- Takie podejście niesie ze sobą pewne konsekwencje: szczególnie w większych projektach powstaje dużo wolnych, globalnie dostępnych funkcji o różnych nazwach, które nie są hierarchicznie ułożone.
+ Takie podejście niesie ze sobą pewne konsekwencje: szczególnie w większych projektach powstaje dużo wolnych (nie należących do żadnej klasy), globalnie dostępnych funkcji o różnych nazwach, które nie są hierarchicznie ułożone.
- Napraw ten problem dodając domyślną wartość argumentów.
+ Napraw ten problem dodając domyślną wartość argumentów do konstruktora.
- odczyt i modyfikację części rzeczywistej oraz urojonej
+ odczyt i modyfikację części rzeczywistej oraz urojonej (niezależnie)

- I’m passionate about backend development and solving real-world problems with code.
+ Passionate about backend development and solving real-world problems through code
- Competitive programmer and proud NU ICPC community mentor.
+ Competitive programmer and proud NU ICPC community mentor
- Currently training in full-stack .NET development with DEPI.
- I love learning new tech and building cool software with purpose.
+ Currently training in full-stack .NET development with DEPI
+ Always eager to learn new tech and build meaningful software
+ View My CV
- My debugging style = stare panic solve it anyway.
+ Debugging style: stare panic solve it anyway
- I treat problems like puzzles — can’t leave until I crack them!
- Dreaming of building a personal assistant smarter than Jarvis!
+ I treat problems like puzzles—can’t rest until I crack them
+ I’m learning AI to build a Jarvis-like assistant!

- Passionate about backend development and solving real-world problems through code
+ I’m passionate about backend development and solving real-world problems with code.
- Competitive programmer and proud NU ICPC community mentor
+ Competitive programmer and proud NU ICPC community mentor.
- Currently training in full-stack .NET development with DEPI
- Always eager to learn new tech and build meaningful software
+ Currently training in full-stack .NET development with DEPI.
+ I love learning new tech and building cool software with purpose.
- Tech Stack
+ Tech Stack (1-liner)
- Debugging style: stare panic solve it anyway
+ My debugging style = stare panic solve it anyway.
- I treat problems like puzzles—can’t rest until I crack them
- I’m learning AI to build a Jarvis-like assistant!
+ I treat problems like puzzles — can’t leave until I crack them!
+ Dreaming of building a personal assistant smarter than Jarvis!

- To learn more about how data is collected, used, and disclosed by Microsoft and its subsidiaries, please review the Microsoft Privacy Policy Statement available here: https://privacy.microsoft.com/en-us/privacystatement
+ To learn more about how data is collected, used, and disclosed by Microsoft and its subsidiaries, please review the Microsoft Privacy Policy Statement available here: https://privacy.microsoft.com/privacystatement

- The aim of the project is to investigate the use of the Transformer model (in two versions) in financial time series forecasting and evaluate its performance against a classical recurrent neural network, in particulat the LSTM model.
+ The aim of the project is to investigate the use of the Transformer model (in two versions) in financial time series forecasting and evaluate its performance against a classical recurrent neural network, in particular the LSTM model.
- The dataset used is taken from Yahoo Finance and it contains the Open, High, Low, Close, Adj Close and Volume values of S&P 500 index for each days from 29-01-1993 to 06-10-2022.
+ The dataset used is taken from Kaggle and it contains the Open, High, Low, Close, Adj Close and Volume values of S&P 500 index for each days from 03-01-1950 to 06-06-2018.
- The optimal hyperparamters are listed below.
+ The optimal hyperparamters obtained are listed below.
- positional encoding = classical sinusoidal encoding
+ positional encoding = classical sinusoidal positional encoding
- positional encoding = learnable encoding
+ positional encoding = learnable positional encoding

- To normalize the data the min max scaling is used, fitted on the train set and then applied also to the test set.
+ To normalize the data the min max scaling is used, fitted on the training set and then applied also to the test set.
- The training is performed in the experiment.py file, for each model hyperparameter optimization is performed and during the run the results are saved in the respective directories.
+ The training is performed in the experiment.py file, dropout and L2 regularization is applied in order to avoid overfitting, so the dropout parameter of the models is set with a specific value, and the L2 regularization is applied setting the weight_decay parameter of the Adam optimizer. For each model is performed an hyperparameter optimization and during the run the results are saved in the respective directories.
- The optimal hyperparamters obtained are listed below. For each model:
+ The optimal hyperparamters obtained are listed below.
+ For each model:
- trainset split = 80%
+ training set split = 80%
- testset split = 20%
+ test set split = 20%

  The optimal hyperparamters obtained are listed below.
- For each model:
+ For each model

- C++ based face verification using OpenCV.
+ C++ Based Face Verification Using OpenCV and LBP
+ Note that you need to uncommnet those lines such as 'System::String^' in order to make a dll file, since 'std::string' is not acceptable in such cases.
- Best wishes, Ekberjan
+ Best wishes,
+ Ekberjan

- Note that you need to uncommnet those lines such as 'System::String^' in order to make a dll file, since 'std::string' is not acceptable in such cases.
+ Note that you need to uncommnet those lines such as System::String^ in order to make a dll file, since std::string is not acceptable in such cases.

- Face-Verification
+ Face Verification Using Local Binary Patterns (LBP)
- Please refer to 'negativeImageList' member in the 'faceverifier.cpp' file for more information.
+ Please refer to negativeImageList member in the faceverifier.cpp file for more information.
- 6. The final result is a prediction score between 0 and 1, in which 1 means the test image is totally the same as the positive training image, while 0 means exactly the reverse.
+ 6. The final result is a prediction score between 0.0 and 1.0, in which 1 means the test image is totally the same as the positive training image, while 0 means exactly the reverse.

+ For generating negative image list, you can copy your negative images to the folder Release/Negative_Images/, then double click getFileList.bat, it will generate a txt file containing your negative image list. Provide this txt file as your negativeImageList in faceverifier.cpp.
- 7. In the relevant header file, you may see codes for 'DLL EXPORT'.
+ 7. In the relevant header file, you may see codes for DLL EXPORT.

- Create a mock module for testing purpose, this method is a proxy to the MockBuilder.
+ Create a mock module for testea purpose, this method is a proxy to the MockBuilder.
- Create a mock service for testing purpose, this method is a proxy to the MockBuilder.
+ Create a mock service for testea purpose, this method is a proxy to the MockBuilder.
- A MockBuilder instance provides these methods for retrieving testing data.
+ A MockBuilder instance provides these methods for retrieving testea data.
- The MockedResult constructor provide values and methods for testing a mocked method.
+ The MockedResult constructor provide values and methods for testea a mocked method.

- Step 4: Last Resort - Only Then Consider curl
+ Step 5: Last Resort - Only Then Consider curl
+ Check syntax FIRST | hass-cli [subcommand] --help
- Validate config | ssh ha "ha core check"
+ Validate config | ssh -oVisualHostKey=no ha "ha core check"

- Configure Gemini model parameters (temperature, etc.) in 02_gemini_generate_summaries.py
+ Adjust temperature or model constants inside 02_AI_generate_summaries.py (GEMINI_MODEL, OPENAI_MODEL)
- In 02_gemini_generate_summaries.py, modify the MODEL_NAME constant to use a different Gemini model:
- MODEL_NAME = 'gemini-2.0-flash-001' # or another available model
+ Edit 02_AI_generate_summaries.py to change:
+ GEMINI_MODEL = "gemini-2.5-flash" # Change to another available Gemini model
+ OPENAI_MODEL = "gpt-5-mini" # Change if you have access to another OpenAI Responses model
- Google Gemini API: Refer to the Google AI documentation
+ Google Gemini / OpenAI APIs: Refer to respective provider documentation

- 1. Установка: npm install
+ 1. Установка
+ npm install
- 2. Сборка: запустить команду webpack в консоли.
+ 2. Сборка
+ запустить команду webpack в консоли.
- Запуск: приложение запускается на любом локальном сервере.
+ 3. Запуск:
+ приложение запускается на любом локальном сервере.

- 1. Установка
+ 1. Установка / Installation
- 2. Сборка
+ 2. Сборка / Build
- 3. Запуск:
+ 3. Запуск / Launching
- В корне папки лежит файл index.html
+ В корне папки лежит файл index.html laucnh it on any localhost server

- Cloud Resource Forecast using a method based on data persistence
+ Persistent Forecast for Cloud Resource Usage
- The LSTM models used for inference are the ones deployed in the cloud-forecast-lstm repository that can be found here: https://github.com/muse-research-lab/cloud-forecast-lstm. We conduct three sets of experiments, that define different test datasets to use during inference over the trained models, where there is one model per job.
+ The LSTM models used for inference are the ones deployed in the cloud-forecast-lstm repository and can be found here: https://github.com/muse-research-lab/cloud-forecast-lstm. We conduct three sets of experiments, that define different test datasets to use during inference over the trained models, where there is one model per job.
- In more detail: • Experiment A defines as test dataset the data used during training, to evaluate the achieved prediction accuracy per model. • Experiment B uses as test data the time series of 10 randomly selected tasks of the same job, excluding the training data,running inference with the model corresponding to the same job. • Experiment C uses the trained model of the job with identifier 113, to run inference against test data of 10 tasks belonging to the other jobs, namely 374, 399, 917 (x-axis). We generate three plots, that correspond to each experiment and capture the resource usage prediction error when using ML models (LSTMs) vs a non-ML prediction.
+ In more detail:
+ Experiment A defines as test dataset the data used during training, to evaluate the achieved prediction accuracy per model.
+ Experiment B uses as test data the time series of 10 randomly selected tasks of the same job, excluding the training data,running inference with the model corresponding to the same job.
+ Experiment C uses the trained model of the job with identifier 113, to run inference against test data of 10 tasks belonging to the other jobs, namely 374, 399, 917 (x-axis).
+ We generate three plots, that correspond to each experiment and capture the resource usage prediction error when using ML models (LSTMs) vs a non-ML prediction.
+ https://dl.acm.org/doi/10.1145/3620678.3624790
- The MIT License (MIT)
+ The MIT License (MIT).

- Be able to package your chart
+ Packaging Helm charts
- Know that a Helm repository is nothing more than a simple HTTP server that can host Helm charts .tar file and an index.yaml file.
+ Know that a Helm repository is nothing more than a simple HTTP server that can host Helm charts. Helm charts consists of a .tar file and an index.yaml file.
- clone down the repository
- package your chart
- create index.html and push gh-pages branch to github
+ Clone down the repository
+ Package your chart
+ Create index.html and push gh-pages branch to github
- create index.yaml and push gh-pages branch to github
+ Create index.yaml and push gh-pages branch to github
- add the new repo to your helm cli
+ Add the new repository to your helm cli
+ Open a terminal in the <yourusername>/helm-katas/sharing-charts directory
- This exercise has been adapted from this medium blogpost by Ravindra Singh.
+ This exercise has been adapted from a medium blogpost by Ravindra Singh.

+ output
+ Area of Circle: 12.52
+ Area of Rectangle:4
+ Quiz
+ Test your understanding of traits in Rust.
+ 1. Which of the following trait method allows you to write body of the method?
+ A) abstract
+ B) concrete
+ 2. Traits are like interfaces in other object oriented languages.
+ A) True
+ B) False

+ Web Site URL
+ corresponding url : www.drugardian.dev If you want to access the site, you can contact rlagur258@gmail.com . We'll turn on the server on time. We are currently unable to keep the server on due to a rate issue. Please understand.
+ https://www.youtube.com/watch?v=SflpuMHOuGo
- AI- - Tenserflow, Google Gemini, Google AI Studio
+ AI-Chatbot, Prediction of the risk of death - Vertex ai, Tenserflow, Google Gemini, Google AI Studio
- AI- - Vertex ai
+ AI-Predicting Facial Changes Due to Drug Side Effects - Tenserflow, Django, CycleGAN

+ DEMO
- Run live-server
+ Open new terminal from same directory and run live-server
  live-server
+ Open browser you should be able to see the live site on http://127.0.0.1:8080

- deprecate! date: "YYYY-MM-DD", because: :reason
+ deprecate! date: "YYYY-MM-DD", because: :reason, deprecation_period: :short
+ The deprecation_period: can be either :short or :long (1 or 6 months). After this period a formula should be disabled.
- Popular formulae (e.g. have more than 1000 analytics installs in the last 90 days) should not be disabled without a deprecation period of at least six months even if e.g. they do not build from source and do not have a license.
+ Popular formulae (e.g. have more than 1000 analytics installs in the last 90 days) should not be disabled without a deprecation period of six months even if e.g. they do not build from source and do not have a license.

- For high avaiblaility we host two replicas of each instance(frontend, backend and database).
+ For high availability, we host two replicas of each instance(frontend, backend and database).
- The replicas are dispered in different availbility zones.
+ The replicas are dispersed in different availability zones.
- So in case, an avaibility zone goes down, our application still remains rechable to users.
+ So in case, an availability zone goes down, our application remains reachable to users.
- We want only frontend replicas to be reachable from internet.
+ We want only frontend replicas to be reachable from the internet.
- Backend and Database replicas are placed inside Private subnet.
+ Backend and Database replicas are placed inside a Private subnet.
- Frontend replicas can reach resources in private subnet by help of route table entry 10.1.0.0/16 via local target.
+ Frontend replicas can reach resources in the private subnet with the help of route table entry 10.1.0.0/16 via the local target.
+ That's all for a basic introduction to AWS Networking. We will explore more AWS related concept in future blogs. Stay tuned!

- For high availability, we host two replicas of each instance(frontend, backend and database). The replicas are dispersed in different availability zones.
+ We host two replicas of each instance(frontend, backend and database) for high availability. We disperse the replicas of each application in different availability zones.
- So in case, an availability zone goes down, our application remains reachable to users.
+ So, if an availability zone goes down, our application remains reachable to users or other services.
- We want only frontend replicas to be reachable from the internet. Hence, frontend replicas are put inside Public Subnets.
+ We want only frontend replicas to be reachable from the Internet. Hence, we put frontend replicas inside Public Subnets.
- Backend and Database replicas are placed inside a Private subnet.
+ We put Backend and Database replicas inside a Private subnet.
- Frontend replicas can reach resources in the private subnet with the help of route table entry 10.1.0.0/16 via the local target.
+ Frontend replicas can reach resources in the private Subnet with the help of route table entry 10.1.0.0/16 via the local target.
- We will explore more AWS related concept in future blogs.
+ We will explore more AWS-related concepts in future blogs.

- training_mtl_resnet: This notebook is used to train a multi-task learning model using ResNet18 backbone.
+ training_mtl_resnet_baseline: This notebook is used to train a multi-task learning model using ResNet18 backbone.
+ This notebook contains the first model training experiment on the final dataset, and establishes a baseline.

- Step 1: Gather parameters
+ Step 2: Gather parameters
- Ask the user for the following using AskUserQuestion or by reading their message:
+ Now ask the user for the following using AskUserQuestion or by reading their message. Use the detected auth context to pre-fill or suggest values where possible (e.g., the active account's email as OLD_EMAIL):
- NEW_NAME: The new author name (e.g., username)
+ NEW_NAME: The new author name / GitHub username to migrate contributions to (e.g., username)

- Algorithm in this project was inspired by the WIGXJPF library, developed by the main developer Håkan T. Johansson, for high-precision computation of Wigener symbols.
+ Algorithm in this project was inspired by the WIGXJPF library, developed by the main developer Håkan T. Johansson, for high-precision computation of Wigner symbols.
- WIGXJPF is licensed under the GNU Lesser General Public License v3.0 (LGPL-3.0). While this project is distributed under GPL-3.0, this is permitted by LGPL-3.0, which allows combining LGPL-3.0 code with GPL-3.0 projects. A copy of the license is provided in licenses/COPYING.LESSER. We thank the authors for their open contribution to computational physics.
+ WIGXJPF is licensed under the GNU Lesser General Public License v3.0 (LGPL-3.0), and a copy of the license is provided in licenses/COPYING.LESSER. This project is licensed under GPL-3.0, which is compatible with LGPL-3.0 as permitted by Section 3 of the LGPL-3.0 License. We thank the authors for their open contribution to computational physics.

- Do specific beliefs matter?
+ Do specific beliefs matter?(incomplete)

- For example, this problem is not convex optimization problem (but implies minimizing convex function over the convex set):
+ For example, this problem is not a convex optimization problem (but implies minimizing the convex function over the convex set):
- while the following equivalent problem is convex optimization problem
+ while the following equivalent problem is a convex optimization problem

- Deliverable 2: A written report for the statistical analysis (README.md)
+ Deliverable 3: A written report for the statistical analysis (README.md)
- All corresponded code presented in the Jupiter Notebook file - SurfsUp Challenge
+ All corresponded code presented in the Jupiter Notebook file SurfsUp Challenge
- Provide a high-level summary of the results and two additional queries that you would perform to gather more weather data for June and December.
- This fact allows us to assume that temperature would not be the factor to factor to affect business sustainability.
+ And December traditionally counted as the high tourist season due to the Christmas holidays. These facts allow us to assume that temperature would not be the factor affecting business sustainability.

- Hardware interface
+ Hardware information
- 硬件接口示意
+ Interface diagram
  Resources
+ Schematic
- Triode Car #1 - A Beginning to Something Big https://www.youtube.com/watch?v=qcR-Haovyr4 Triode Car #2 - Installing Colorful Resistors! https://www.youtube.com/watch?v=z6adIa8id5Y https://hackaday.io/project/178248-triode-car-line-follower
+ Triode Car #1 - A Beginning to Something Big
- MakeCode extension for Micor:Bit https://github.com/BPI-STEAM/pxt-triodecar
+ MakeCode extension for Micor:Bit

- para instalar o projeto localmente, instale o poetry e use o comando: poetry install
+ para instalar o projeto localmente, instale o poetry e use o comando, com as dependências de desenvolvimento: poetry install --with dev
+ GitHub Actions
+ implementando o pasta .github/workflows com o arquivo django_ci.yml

⁂

Return, with no change at all, every line in the entries above from the line containing "for DLL EXPORT." through the line containing "- Create a mock service".

◆ Response below
+ 7. In the relevant header file, you may see codes for DLL EXPORT.

- Create a mock module for testing purpose, this method is a proxy to the MockBuilder.
+ Create a mock module for testea purpose, this method is a proxy to the MockBuilder.
- Create a mock service for testing purpose, this method is a proxy to the MockBuilder.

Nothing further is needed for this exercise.